* _Task details_: What you should give back is a precise copy of the lines below from the one containing "[519,395,660,413] (Enterprise beta)" through the one containing "[163,309,275,319] architecture.more ->", with no pictures.

* _Provided information_:
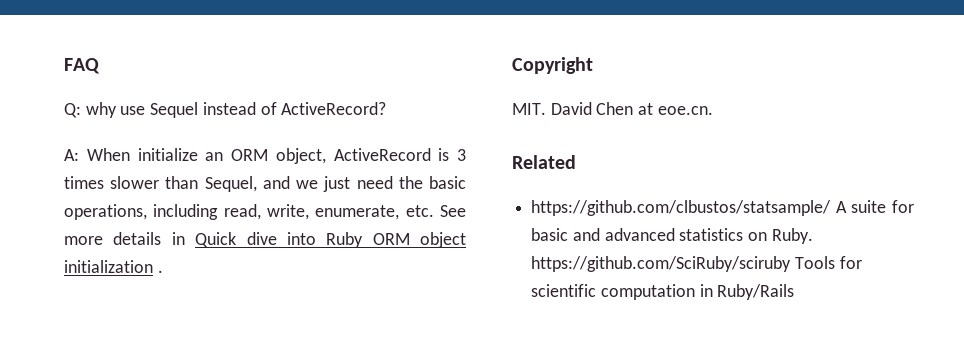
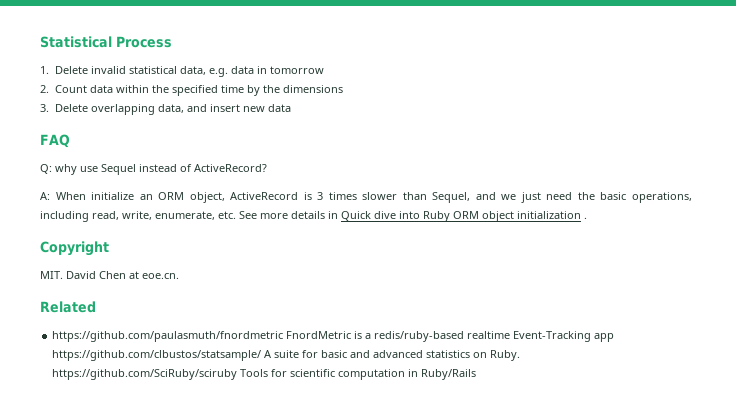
(64, 66) none -> [40,36,172,48] [40,66,324,77] [40,85,343,96] [40,104,291,115] Statistical Process // 1. Delete invalid statistical data, e.g. data in tomorrow // 2. Count data within the specified time by the dimensions // 3. Delete overlapping data, and insert new data //
(576, 162) none -> [52,331,615,342] https://github.com/paulasmuth/fnordmetric FnordMetric is a redis/ruby-based realtime Event-Tracking app

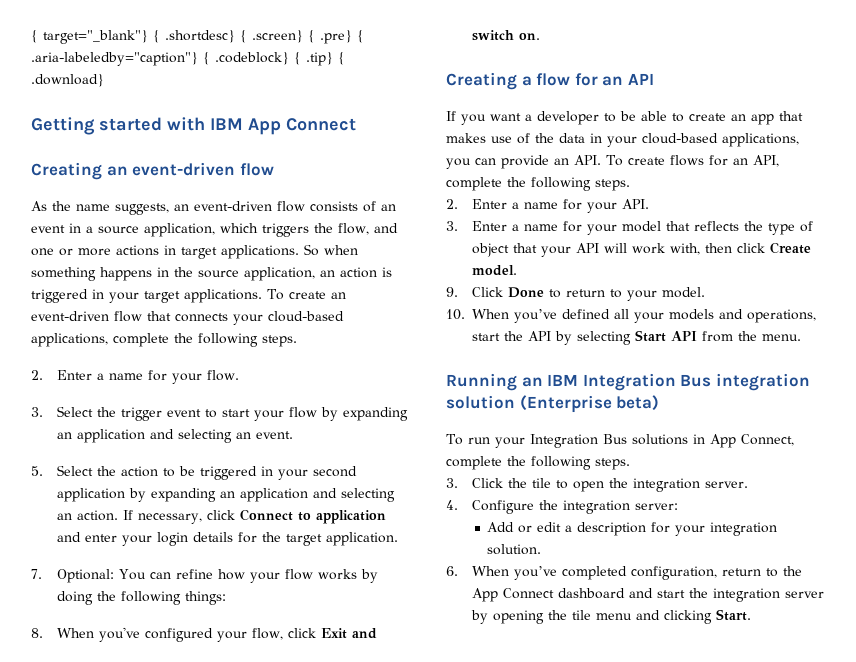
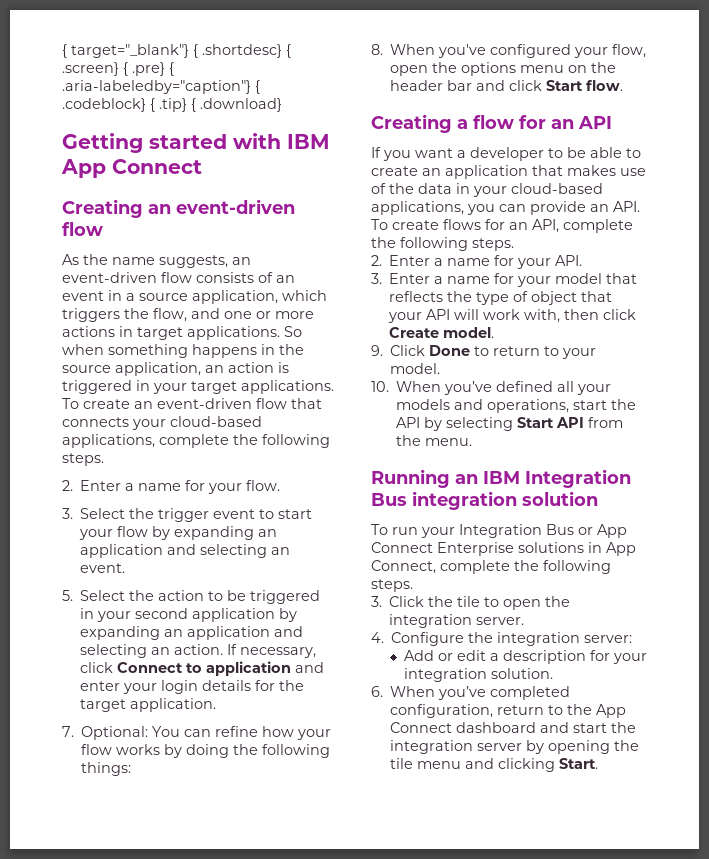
[287,628,377,639] [471,30,540,41] click Exit and switch on. -> [390,62,617,76] [390,80,624,91] open the options menu on the header bar and click Start flow.
[751,114,774,125] app -> [445,165,528,179] application
[519,395,660,413] (Enterprise beta) -> (598, 498) none
(627, 439) none -> [578,524,627,538] [371,542,514,556] or App Connect Enterprise

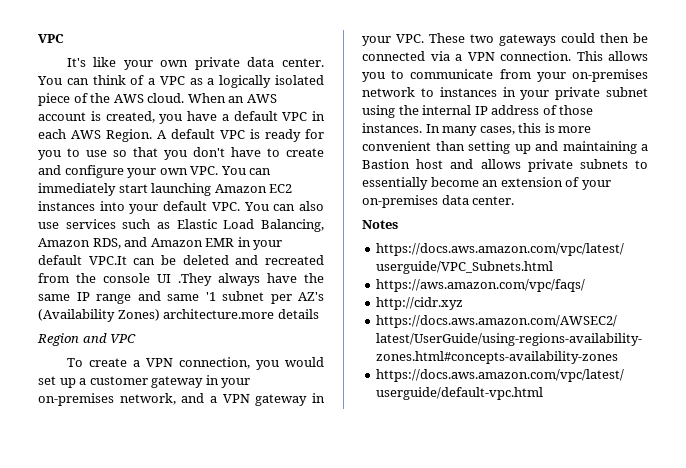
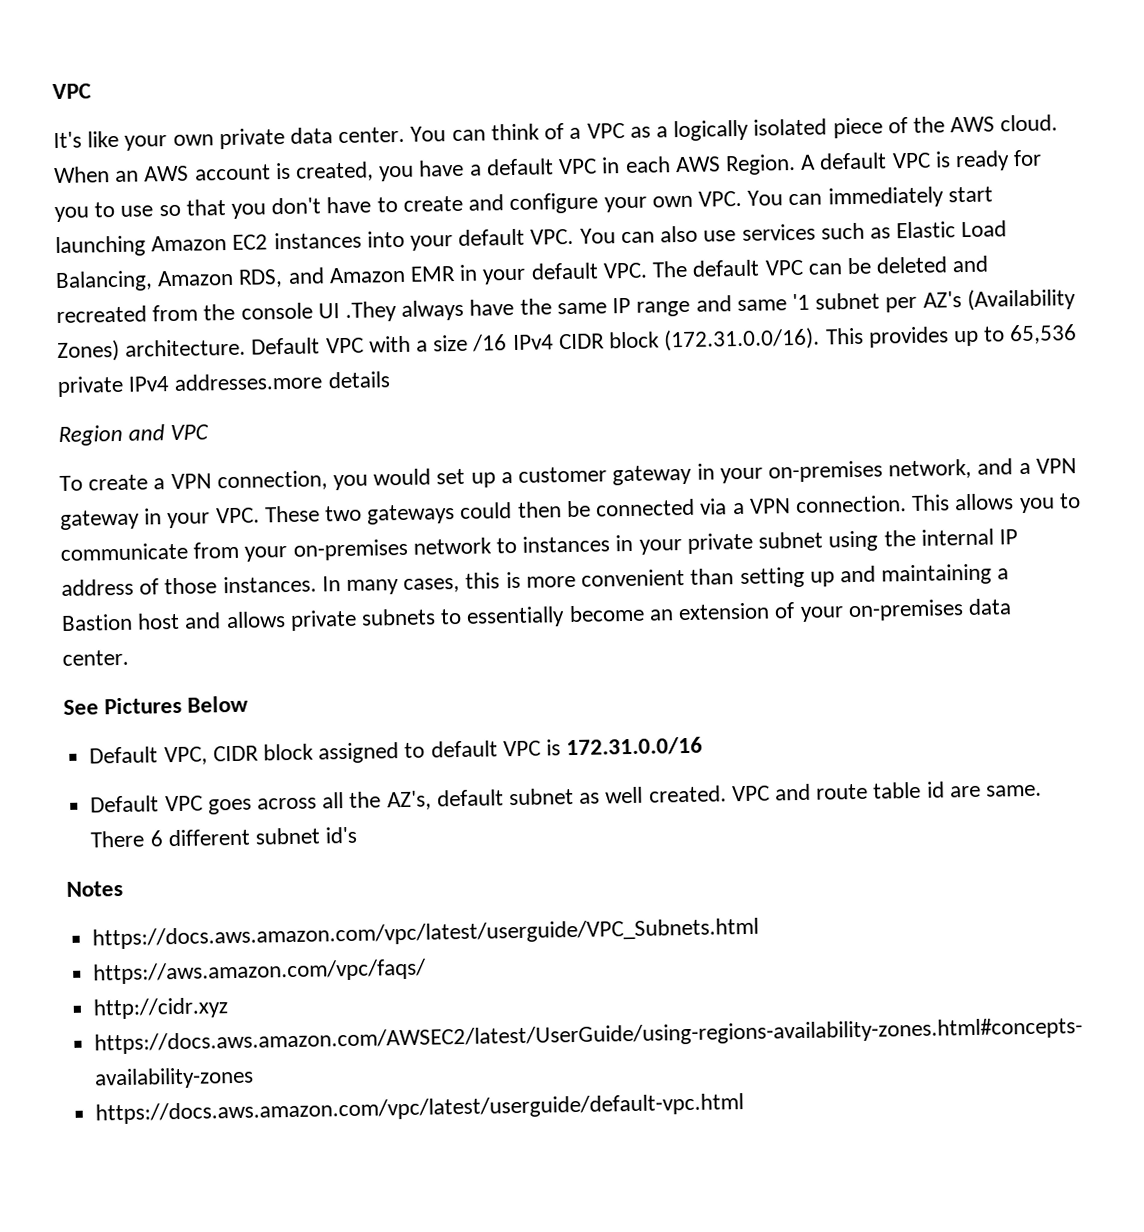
[88,256,127,265] VPC.It -> [602,259,804,279] VPC. The default VPC
[163,309,275,319] architecture.more -> [125,324,1078,357] [57,372,323,398] architecture. Default VPC with a size /16 IPv4 CIDR block (172.31.0.0/16). This provides up to 65,536 private IPv4 addresses.more
(515, 200) none -> [63,695,250,715] [89,736,704,766] [90,781,1043,815] [90,826,358,848] // See Pictures Below // Default VPC, CIDR block assigned to default VPC is 172.31.0.0/16 // Default VPC goes across all the AZ's, default subnet as well created. VPC and route table id are same. There 6 different subnet id's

* _Written solution_:
[519,395,660,413] (Enterprise beta) -> (598, 498) none
(627, 439) none -> [578,524,627,538] [371,542,514,556] or App Connect Enterprise

[88,256,127,265] VPC.It -> [602,259,804,279] VPC. The default VPC
[163,309,275,319] architecture.more -> [125,324,1078,357] [57,372,323,398] architecture. Default VPC with a size /16 IPv4 CIDR block (172.31.0.0/16). This provides up to 65,536 private IPv4 addresses.more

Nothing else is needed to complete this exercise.